On the back of their most challenging and rewarding album to date, the excellent ‘Frames’; Manchester’s Oceansize have hit the road to take their latest slice of forward thinking post-rock to the masses. Unfortunately for them, the masses just haven’t shown up tonight, rendering the usually cramped confines of Clwb’s top floor seemingly vast. Perhaps they’re all at home home listening to the new Radiohead album on repeat, perhaps the demands of digesting music that requires a little chewing on before you can swallow is just a little too much for the average Fall Out Boy obsessed attention span. Who knows? Either way, it’s their loss.
But we’re getting way ahead of ourselves here; what about the support bands I hear you cry. Well, what about them? Looking utterly bored, and packing about as much genuine bite as an old peoples home, Slaves To Gravity kick off tonight’s proceedings with a whimper. Peddling their own take on a brand of hard rock previously thought to have been lost to the annals of history, watching them meander their way through their set is an awkward experience to say the least. They look and play like they’d rather be anywhere else than here, and judging by the audiences rather muted applause as they finally traipse from the stage, most feel it would probably have been better if that had indeed been the case.
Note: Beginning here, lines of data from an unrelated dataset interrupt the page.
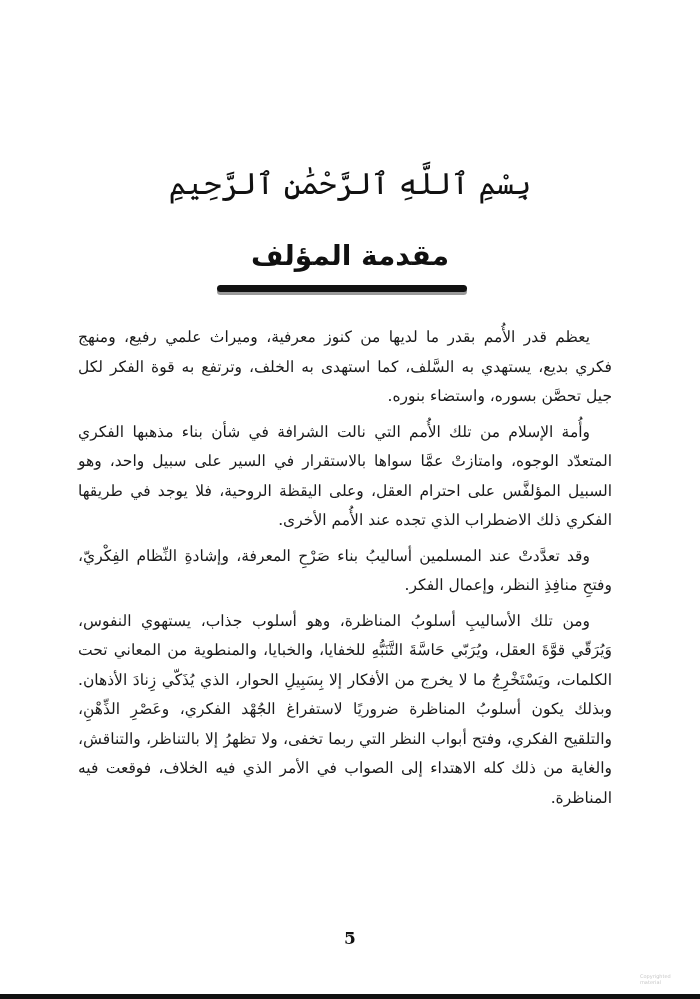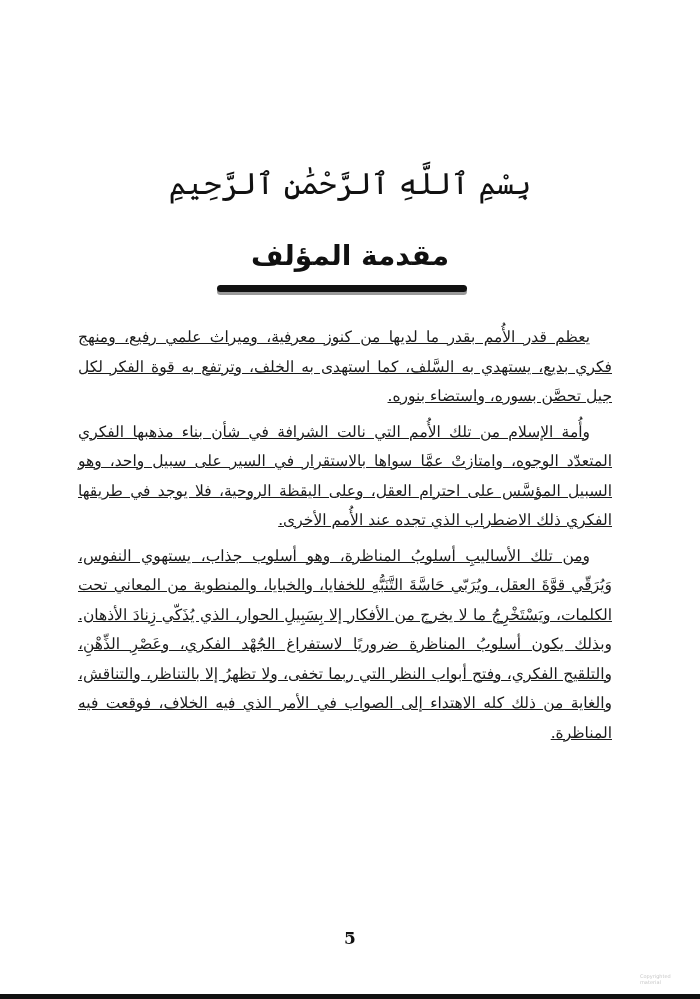"يعظم قدر الأُمم بقدر ما" .para { text-decoration: underline -> none }
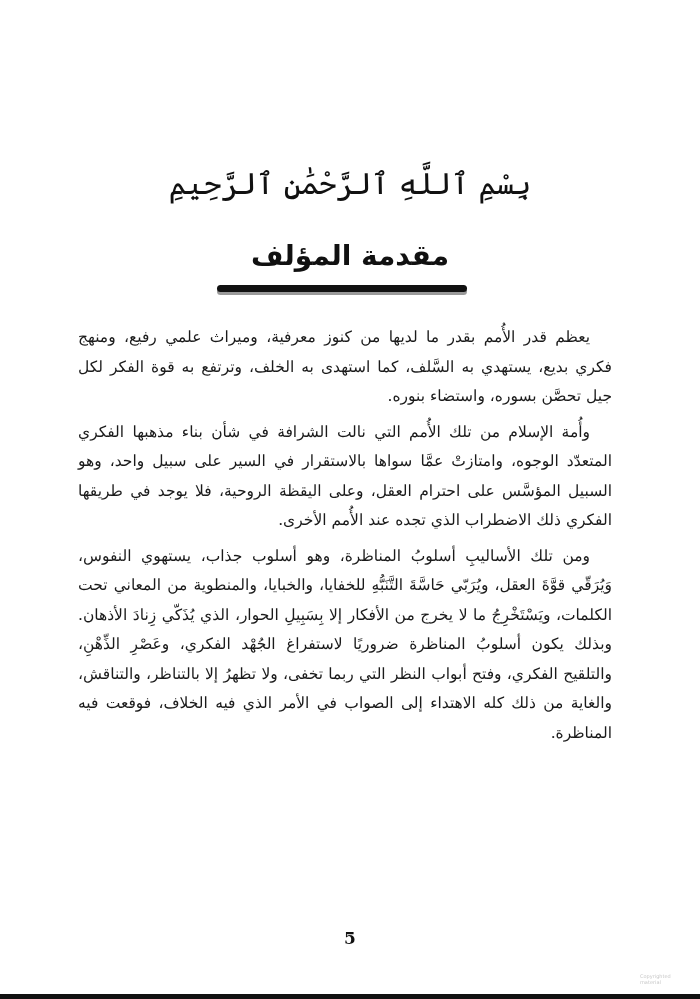"وأُمة الإسلام من تلك الأُمم" p.para { text: المؤسَّس -> المؤلفَّس }
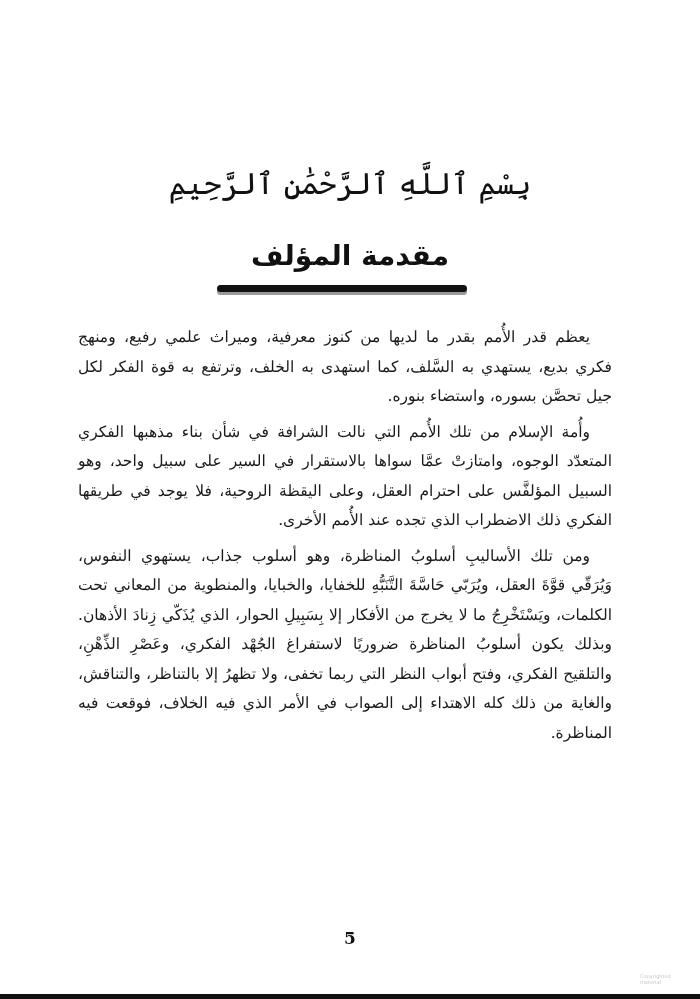"وقد تعدَّدتْ عند المسلمين أساليبُ" p.para { html: none -> <p>وقد تعدَّدتْ عند المسلمين أساليبُ بناء صَرْحِ المعرفة، وإشادةِ النِّظام الفِكْريّ، وفتحِ منافِذِ النظر، وإعمال الفكر.</p> }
However, as soon as the Oceansize boys take the stage, and guitarist Steve Durose unfurls the first notes of the superbly titled ‘Commemorative 9/11 t-shirt’, the bar swiftly empties, and all that has gone before is quickly forgotten. Moody, intense sounscapes drift ethereally across the floor, the triple guitar inter-play of Durose, Gambler and Vennart sweeping you up in its intricacies and subtleties, playing off the scatter shot drum beats, and demanding you pay attention just in case you miss even the most delicate of details. But what is often forgotten about Oceansize is that they can be as brutal as they are beautiful, shifting seamlessly from the ambient to the apocalyptic in a matter of a chord change. Never is this more evident than during ‘Trail Of Fire’ where a gentle piano riff leads you head first into a wall of thrashing guitars, crunching low end bass and double kick drum. Wonderful.
Despite the odd technical hitch, and one of front man Mike Vennart’s guitars seemingly determined effort to throw him off his stride by consistently slipping out of tune, tonight’s is a performance by a band that deserve a hell of a lot more credit than they’re currently receiving. Those in attendance this evening that have been paying attention for sometime, embrace live favourite, ‘Catalyst’ like an old friend, and as the closing bars of the frankly epic ‘Ornament / The Last Wrong’ fade out, everyone who shunned listening to the new Radiohead album for the umpteenth time that day in favour of lending their ears to Oceansize for a few hours instead, knows they made the right decision.